He licked his fingers, pulled out the first sheet of paper, and fed it through the rollers. He closed an eye to perfectly align the edge, and then he began to type.
Then he began to type.
“Then he began to type,” Henry said.
He plucked his fingers off the keys and took a sip of the scotch he’d poured twenty minutes ago, stroked his goatee, and looked at that empty page again. After a bit, Henry decided that it was the location of the desk that was blocking his inspiration.
He lifted the phone and set it on the ground, then dragged the desk so that it faced out the fourth-floor window. He pushed aside the curtains to reveal the courtyard, lit now in the evening light, and he began to type.
He began to type.
“He began to type,” he said again and then sipped his scotch.
Henry had booked the room for two weeks, loudly proclaiming to the front desk clerk upon check-in that he was there to write his memoirs. “A lot of interesting stuff to get through,” he’d told the disinterested clerk with the pockmarked face and long, broad nose, who had simply mumbled something under his breath and handed over a key.
Henry stood from the desk, picked up his scotch, and paced the room as the glass’s condensation wet his fingertips.
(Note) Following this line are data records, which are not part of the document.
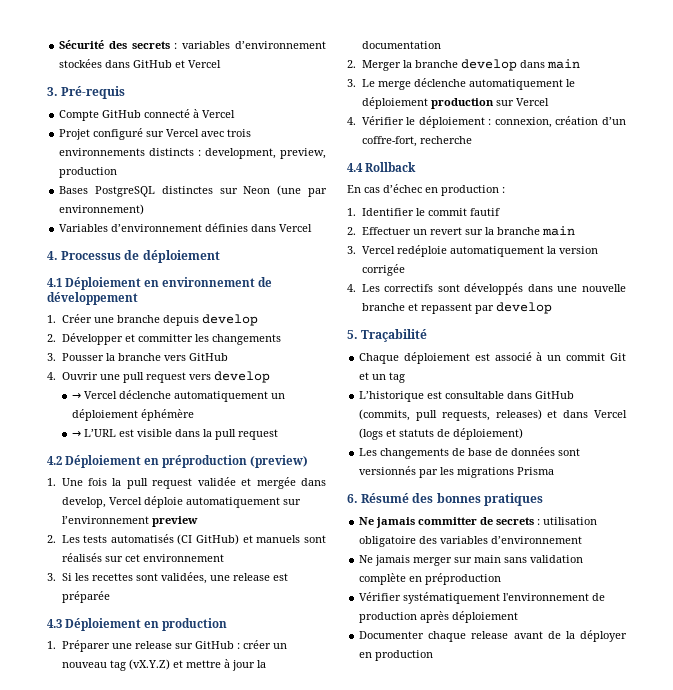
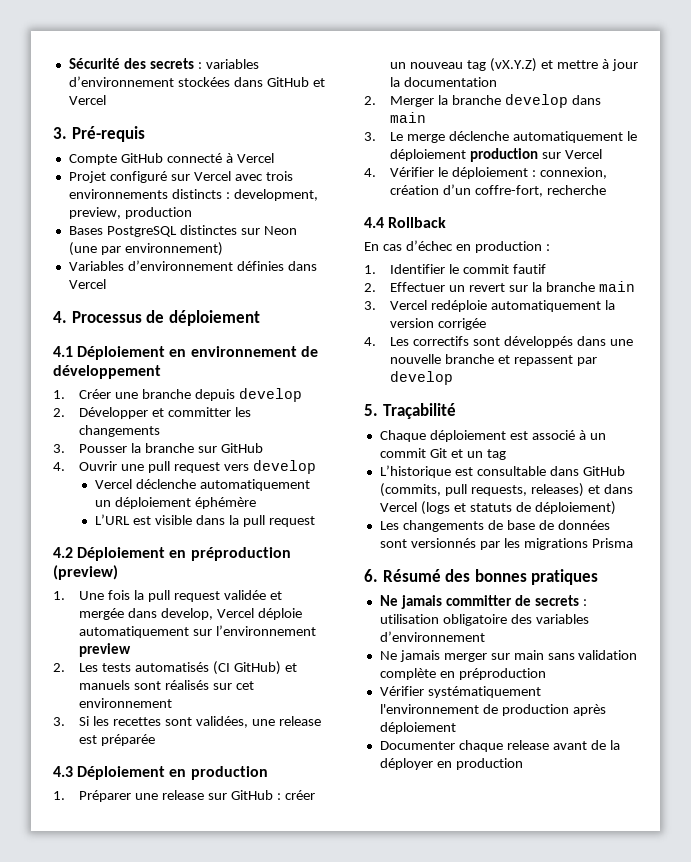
- 3. Pousser la branche vers GitHub
+ 3. Pousser la branche sur GitHub
- → Vercel déclenche automatiquement un déploiement éphémère
+ Vercel déclenche automatiquement un déploiement éphémère
- → L’URL est visible dans la pull request
+ L’URL est visible dans la pull request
He kept muttering to himself, “He began to type, he began to type, he began to type,” until he sat back down, finished the remaining gulp of scotch, and began to type.
He began to type.
“Damn it,” he said.
The problem with trying to do this at home was all the interruptions.
Sure, his daughter Janice had married and moved away over a year ago. And sure, he’d retired with enough money in the bank to keep him and Molly, now empty-nesters, financially secure. And maybe Charlie the dog didn’t need as many walks these days, after he’d put in the fencing around the backyard.
But still, so many interruptions back at home.
These memoirs were something Henry’d had on his mind for years now. Decades, even. Finally, he could tell it like it is, or like it was. Whatever the proper tense in this case, he wasn’t quite sure.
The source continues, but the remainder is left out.